Hampton Court Palace

That space is so much smaller and the logic of the stage traffic is very different. I looked at the layout today and I realised there's no way we can replicate what we’ve been playing at the Globe in this space. It would be pointless to try. We need to be quite radical and start doing some very different things, but somehow there's an unwillingness to do that. The atmosphere in rehearsals has been quite unsettled as we’re literally getting a measure of the space. There are also issues that arise from the fact that now we’re effectively playing front-on now. There are people seated at the sides of the stage and of course I’ll be aware of them, but there are so few people sat here that you can’t ‘play the circle’ in the same way that you can at the Globe. It just wouldn’t happen. The back row of the rake at Hampton Court is a long way away too… we’ll need to address that sort of thing over the next few days. We’ll obviously deal with issues like that when we arrive at Hampton Court on Tuesday (for our technical rehearsal and our first performance). I think Tuesday's going to be a very stressful day and it would be nice to have more time. During the tech, we’ll have to re-shuffle quick changes and so on. The dressers have only got an hour to become completely familiar with a brand new set up; it's their skill and familiarity that enables us to change quickly. I imagine that it will be tricky to get the technical things right in that space of time.

Rehearsals: Challenge for the Week

In terms of these re-rehearsals, we’ve got to think about performances that are smaller, subtler and more intense, with more energy. I’ve been thinking about the audience-relationship. This is something that affects me less than quite a lot of other characters but there is one moment where I come right down centre stage at the Globe, after the fight [‘I beg for justice, which thou Prince must give’ III.1] and that's not going to work at Hampton Court at all. All of these challenges are really opportunities; halfway through the run, we get to muck around and experiment with the show but we’re not going know what the result will be until we arrive at Hampton Court. It's a shame that we don’t have another day to rehearse… what will probably happen is we’ll get the measure of the space by the end of the week and then we’ll go home! But I’ve toured enough to know that's just the way things happen.

I think it will be good for it when the show returns to the Globe.

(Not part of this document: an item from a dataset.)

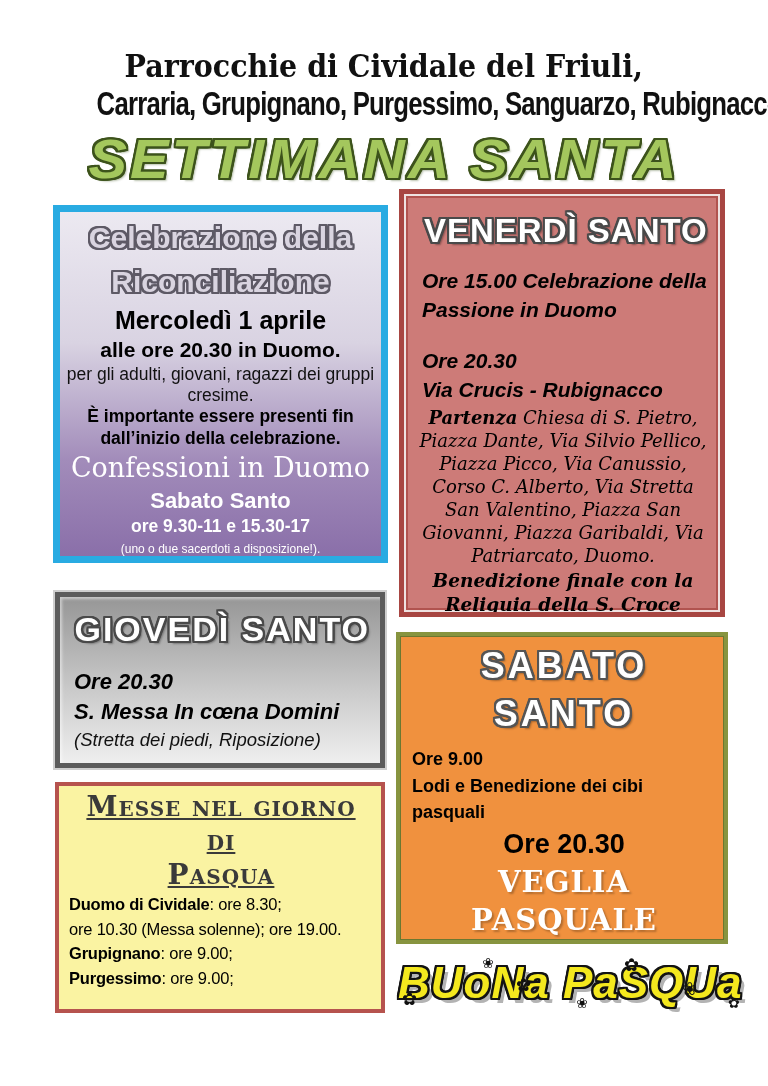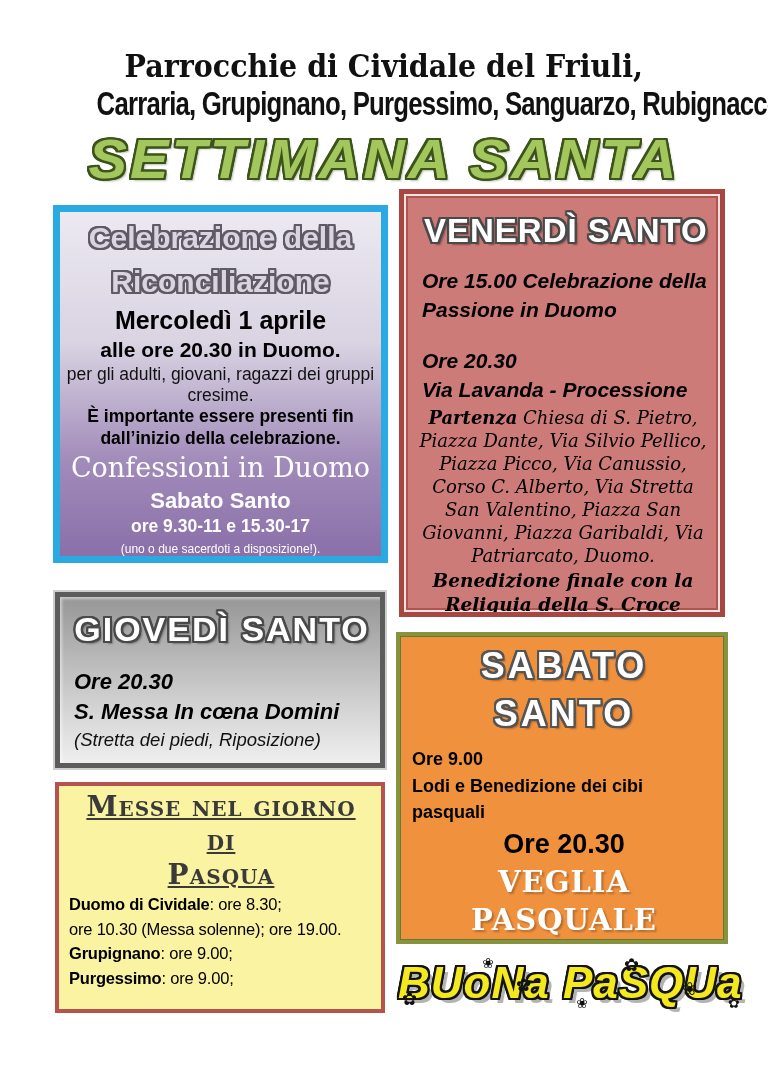"Via Lavanda - Processione" div.ven-line { text: Lavanda - Processione -> Crucis - Rubignacco }
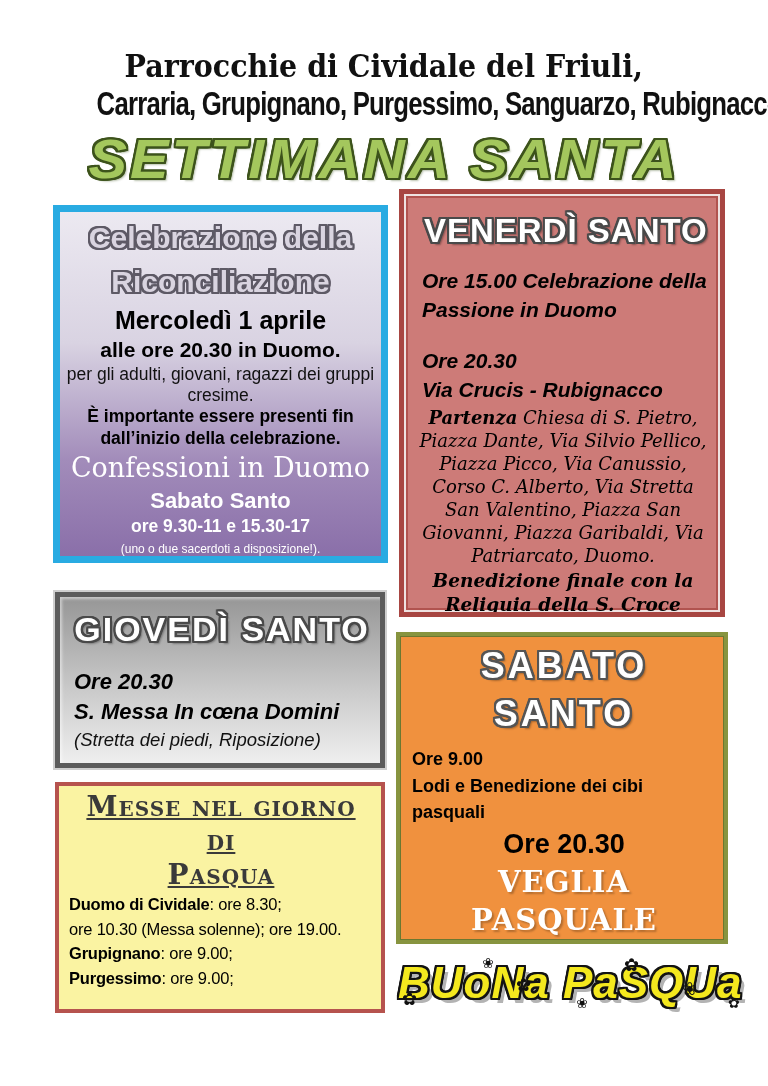"GIOVEDÌ SANTO" .gio-title { text-align: center -> right }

Playing at Hampton Court should connect us afresh within the playing of the scenes, but I do think there's a logic to this new space which we haven’t cracked yet. I did Act one, scene three, with Kananu [Kirimi, Juliet] and Bette [Bourne, the Nurse] today and I don’t think we connected up to the space. The big difference is that this space is a domestic one. We are now inside [the stage at Hampton Court Palace is in the Great Hall]. I was struck by how little of the space we utilised. It's not a case of moving around more in a smaller space: you still have to place things. Perhaps in a smaller space, you can be more fluid…

Over the next few days, we will have a chance to run properly and review some of the set-pieces we’ve been looking at. I keep returning to the fact that these performances will be indoors, and the impact that will have. I expect I’ll do some things quite differently, whilst keeping the same essence. That will be tricky; Lady Capulet demonstrates a lot with relatively few words because she's in an environment where she has been shut down vocally. You know, she's become one of those women who communicate a lot in what seems to be a suppressed way - actually there's a whole floor-show going on. And then at the end of the play she just shuts down: that's it, no more floor-show, because there's no reason to have a floor-show any more. The difficulty will be finding those different levels in a smaller space. That is my challenge for the week.

These comments are the actor's thoughts or ideas about the part as s/he goes through the rehearsal process- they are simply his/her own interpretations and frequently change as the rehearsal process progresses.